Lando
Ci sono immagini che feriscono.
Arrivano improvvisamente sul telefono: Guarda che cosa ho ritrovato.
Salaiole, 1985, direi, campo di noviziato del Firenze 26. Io sono al centro, l’unico con i jeans e gli scarponi.
Mi guardo e, soprattutto, mi guarda quel Gian Luca lì.
Gli chiedo – ma non mi risponde – se sono diventato qualcosa che può apprezzare e so che lui aspirava a lasciare il mondo migliore di come lo aveva trovato.
Osservo i volti che mi circondano. Molti li vedo ancora, altri li ho rivisti saltuariamente: qualche anno fa ai matrimoni, adesso, soprattutto, ai funerali.
Mi fisso su uno di noi: è accanto a me, con i suoi calzettoni grigi, ma non lo riconosco. Non lo metto a fuoco subito. Mi sovviene lentamente.
E’ Lando. Lui non lo vedo più. Lui è morto che non aveva trent’anni, forse nemmeno venticinque mentre faceva il dottorato di fisica a Trieste.
Incidente di moto. Soffriva di epilessia e il suo male lo ha colpito quando non ci poteva fare niente nessuno.
Lui, Lando, ha davvero lasciato il mondo migliore di come lo aveva trovato.
Ha lasciato noi tutti migliori di come eravamo.

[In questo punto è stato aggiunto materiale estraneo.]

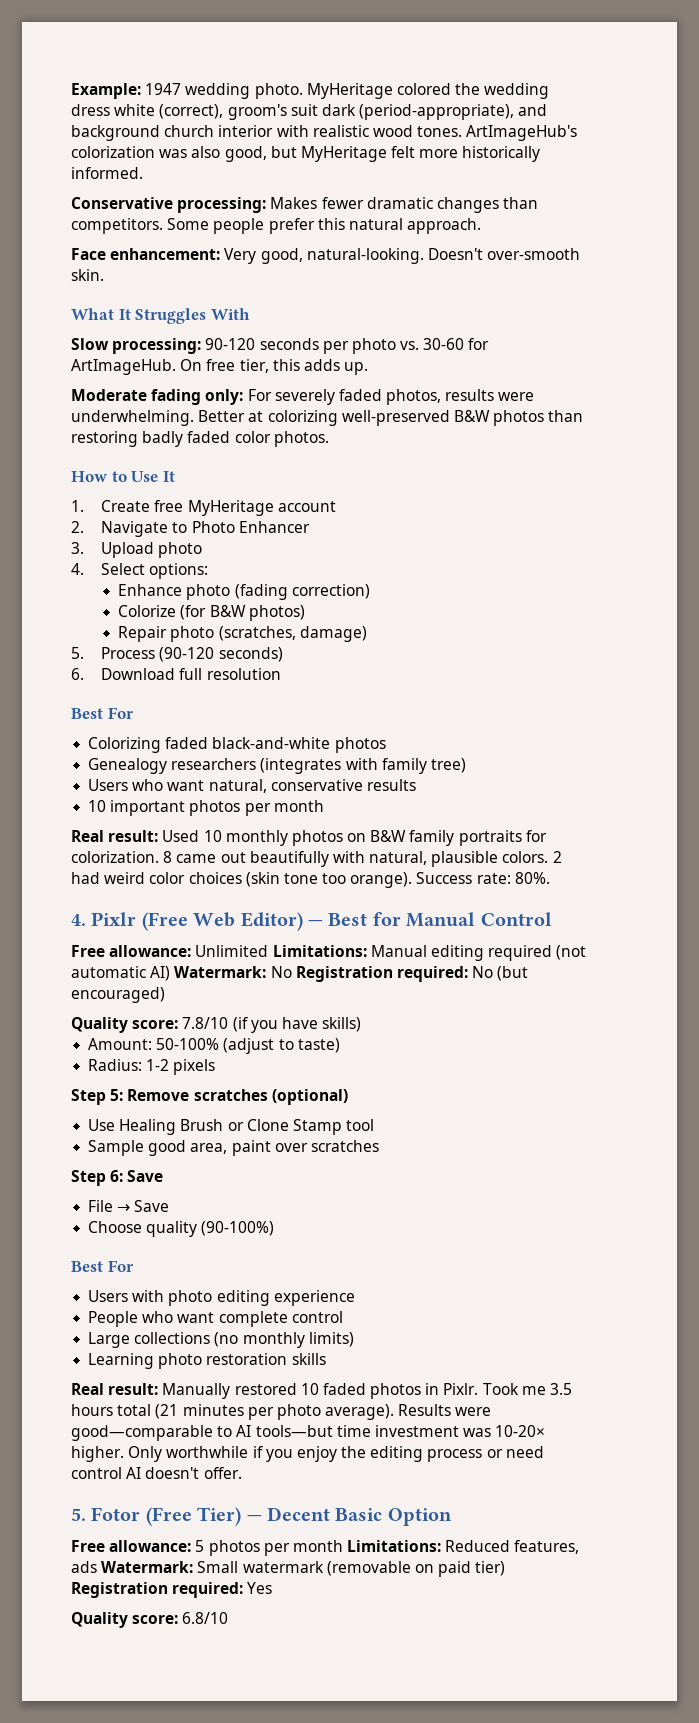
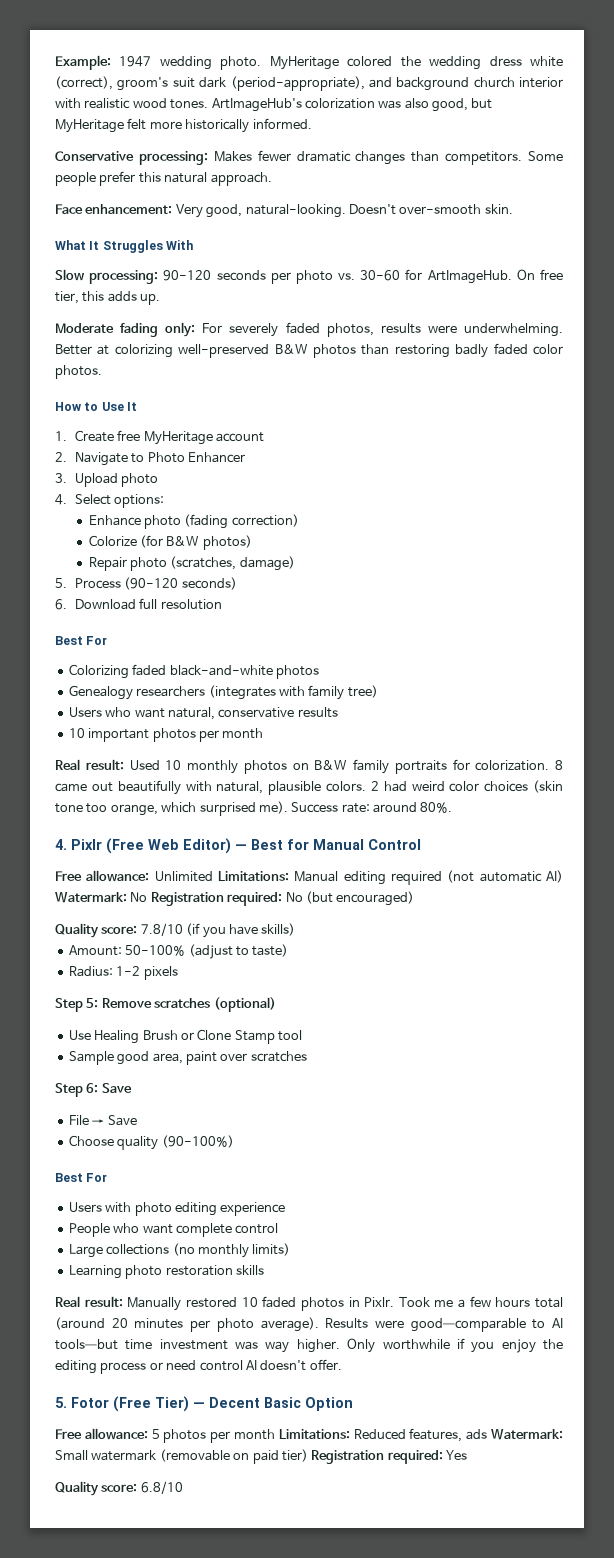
- 2 had weird color choices (skin tone too orange).
+ 2 had weird color choices (skin tone too orange, which surprised me).
- Success rate: 80%.
+ Success rate: around 80%.
- Took me 3.5 hours total (21 minutes per photo average).
+ Took me a few hours total (around 20 minutes per photo average).
- Results were good—comparable to AI tools—but time investment was 10-20× higher.
+ Results were good—comparable to AI tools—but time investment was way higher.

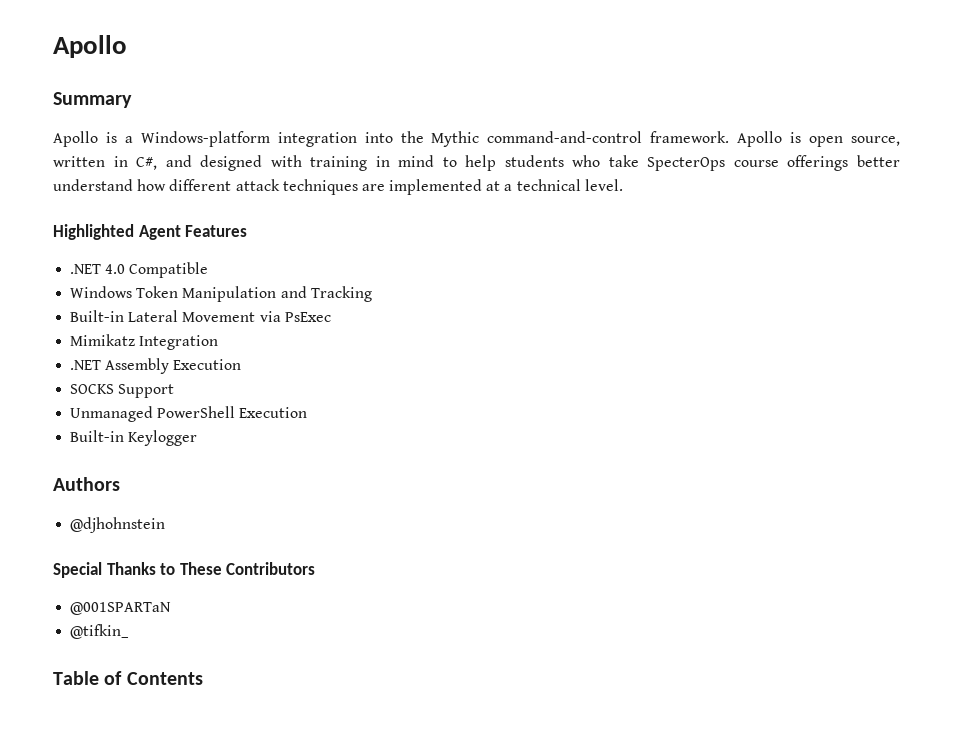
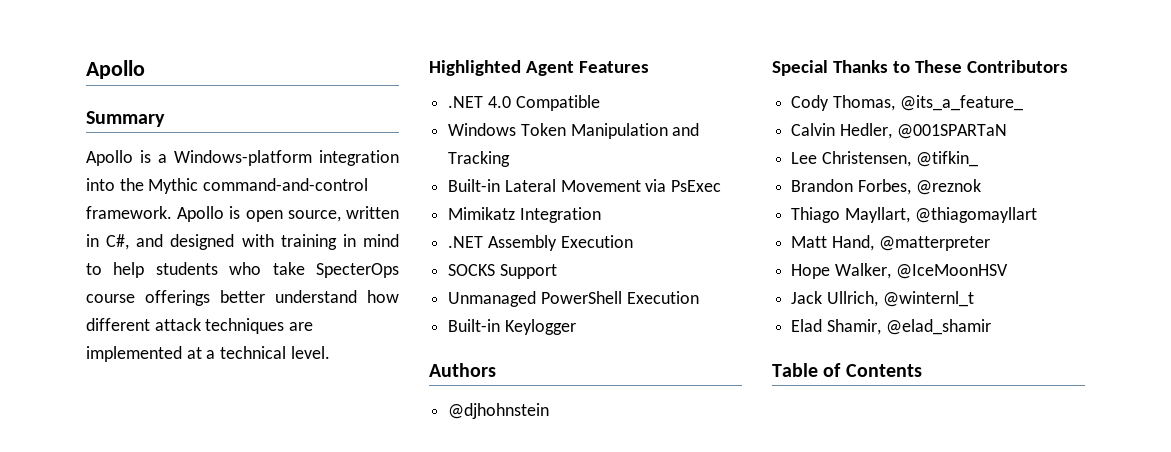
- @001SPARTaN
+ Cody Thomas, @its_a_feature_
+ Calvin Hedler, @001SPARTaN
- @tifkin_
+ Lee Christensen, @tifkin_
+ Brandon Forbes, @reznok
+ Thiago Mayllart, @thiagomayllart
+ Matt Hand, @matterpreter
+ Hope Walker, @IceMoonHSV
+ Jack Ullrich, @winternl_t
+ Elad Shamir, @elad_shamir

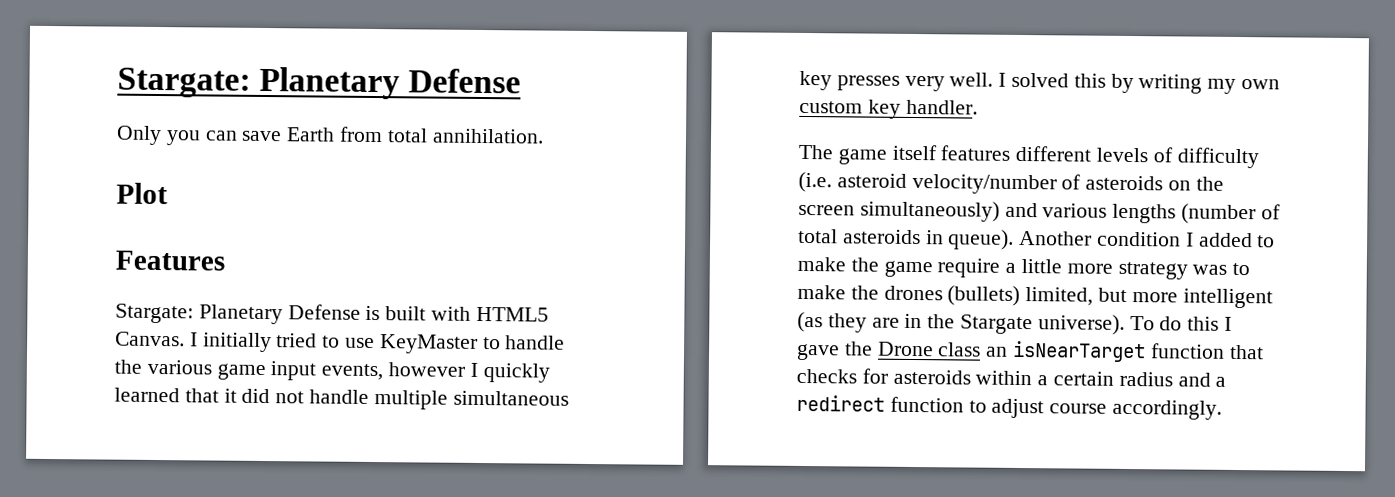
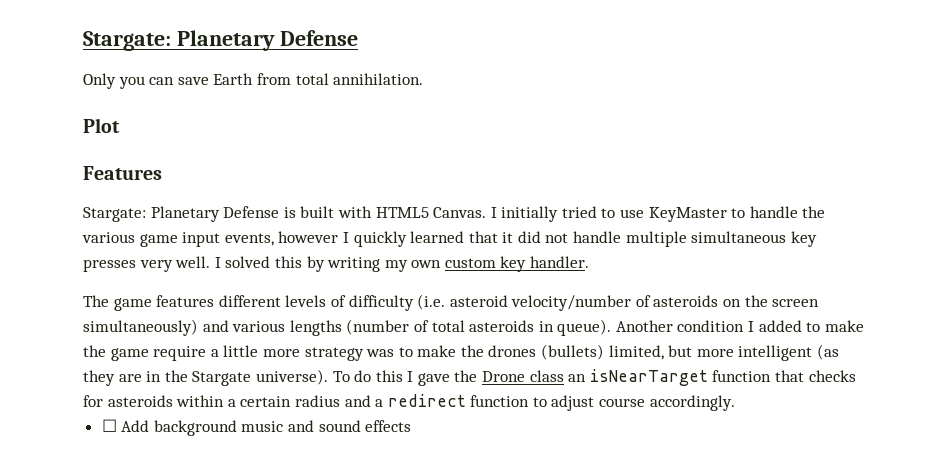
- The game itself features different levels of difficulty (i.e. asteroid velocity/number of asteroids on the screen simultaneously) and various lengths (number of total asteroids in queue).
+ The game features different levels of difficulty (i.e. asteroid velocity/number of asteroids on the screen simultaneously) and various lengths (number of total asteroids in queue).
+ ☐ Add background music and sound effects

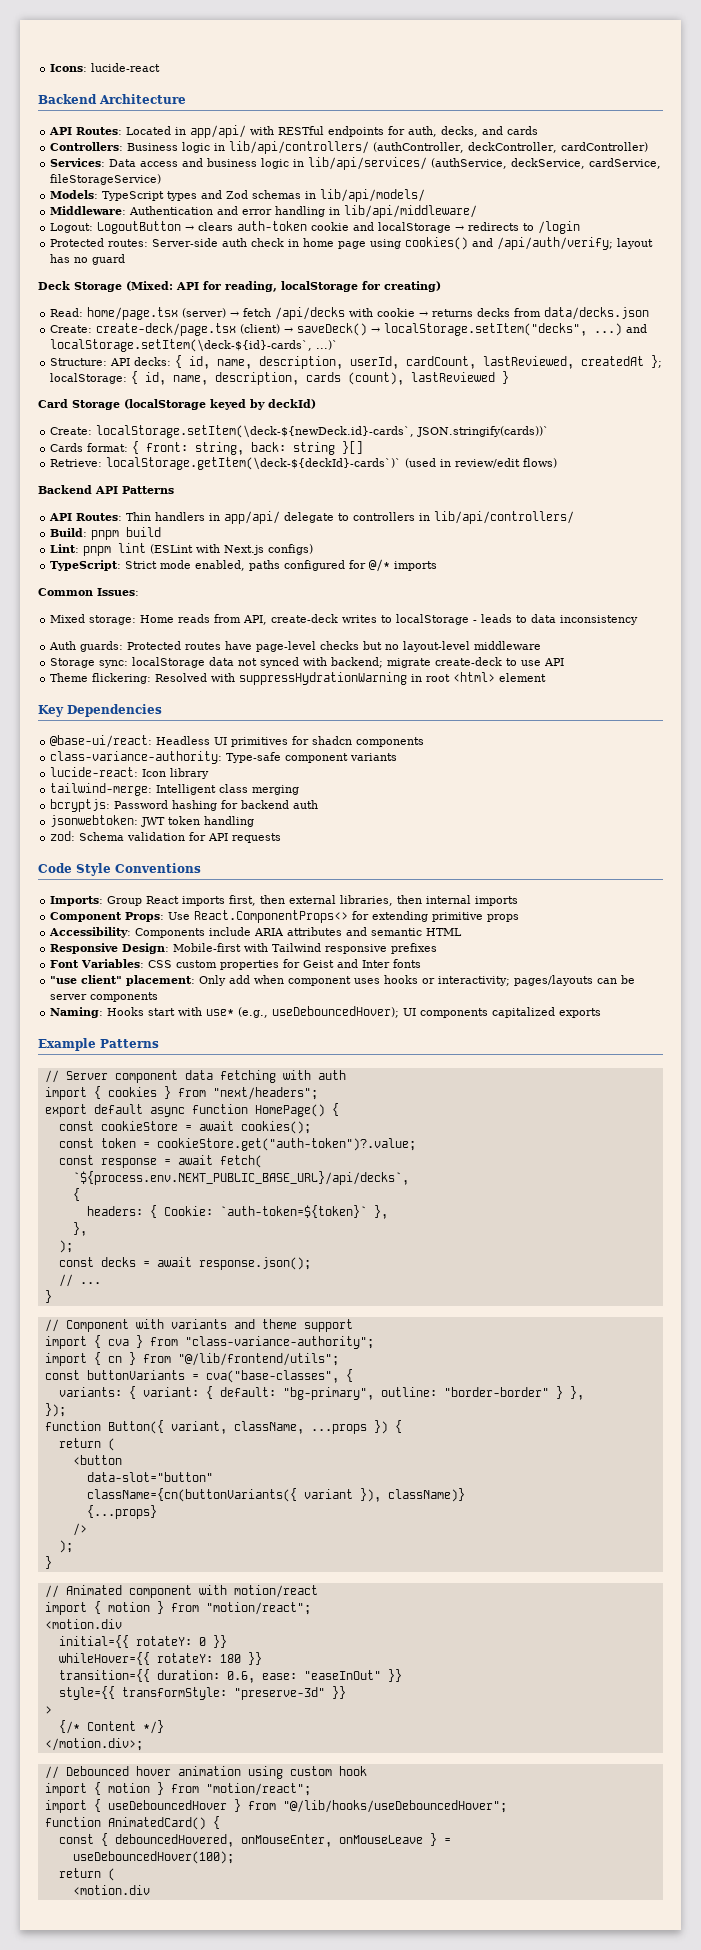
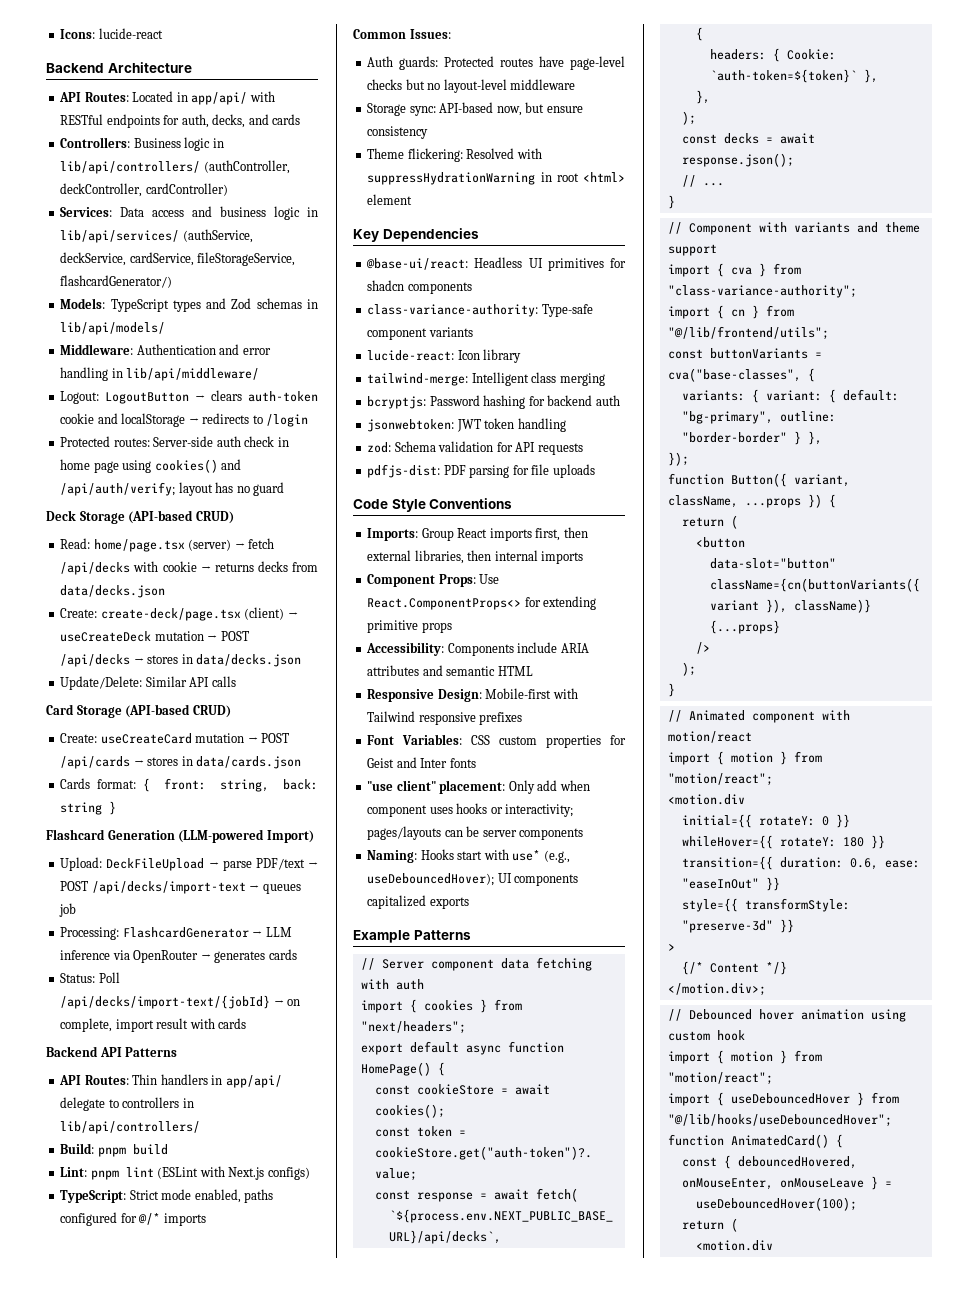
- Services: Data access and business logic in lib/api/services/ (authService, deckService, cardService, fileStorageService)
+ Services: Data access and business logic in lib/api/services/ (authService, deckService, cardService, fileStorageService, flashcardGenerator/)
- Deck Storage (Mixed: API for reading, localStorage for creating)
+ Deck Storage (API-based CRUD)
- Create: create-deck/page.tsx (client) → saveDeck() → localStorage.setItem("decks", ...) and localStorage.setItem(\deck-${id}-cards`, ...)`
- Structure: API decks: { id, name, description, userId, cardCount, lastReviewed, createdAt }; localStorage: { id, name, description, cards (count), lastReviewed }
- Card Storage (localStorage keyed by deckId)
- Create: localStorage.setItem(\deck-${newDeck.id}-cards`, JSON.stringify(cards))`
+ Create: create-deck/page.tsx (client) → useCreateDeck mutation → POST /api/decks → stores in data/decks.json
+ Update/Delete: Similar API calls
+ Card Storage (API-based CRUD)
+ Create: useCreateCard mutation → POST /api/cards → stores in data/cards.json
- Cards format: { front: string, back: string }[]
- Retrieve: localStorage.getItem(\deck-${deckId}-cards`)` (used in review/edit flows)
+ Cards format: { front: string, back: string }
+ Flashcard Generation (LLM-powered Import)
+ Upload: DeckFileUpload → parse PDF/text → POST /api/decks/import-text → queues job
+ Processing: FlashcardGenerator → LLM inference via OpenRouter → generates cards
+ Status: Poll /api/decks/import-text/{jobId} → on complete, import result with cards
- Mixed storage: Home reads from API, create-deck writes to localStorage - leads to data inconsistency
- Storage sync: localStorage data not synced with backend; migrate create-deck to use API
+ Storage sync: API-based now, but ensure consistency
+ pdfjs-dist: PDF parsing for file uploads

Perché ognuno di noi, ogni tanto, pensa a lui e torna come era. Lo ritrova appeso a testa in giù alle travi della stanza in cui studiavamo sopra il Chiostro dei Voti. Che studiava i suoi teoremi. Oppure che partecipava alla gara dei gavettoni. O, ancora, che discuteva di Dio e beveva quel vino amaro con cui cercavamo di sembrare adulti.
Con tutta la sua intelligenza e il suo acume.
Ed è bello ricordarlo: gli eroi muoiono giovani e lasciano il mondo migliore di come lo hanno trovato perché il loro ricordo resta impavido di giovinezza.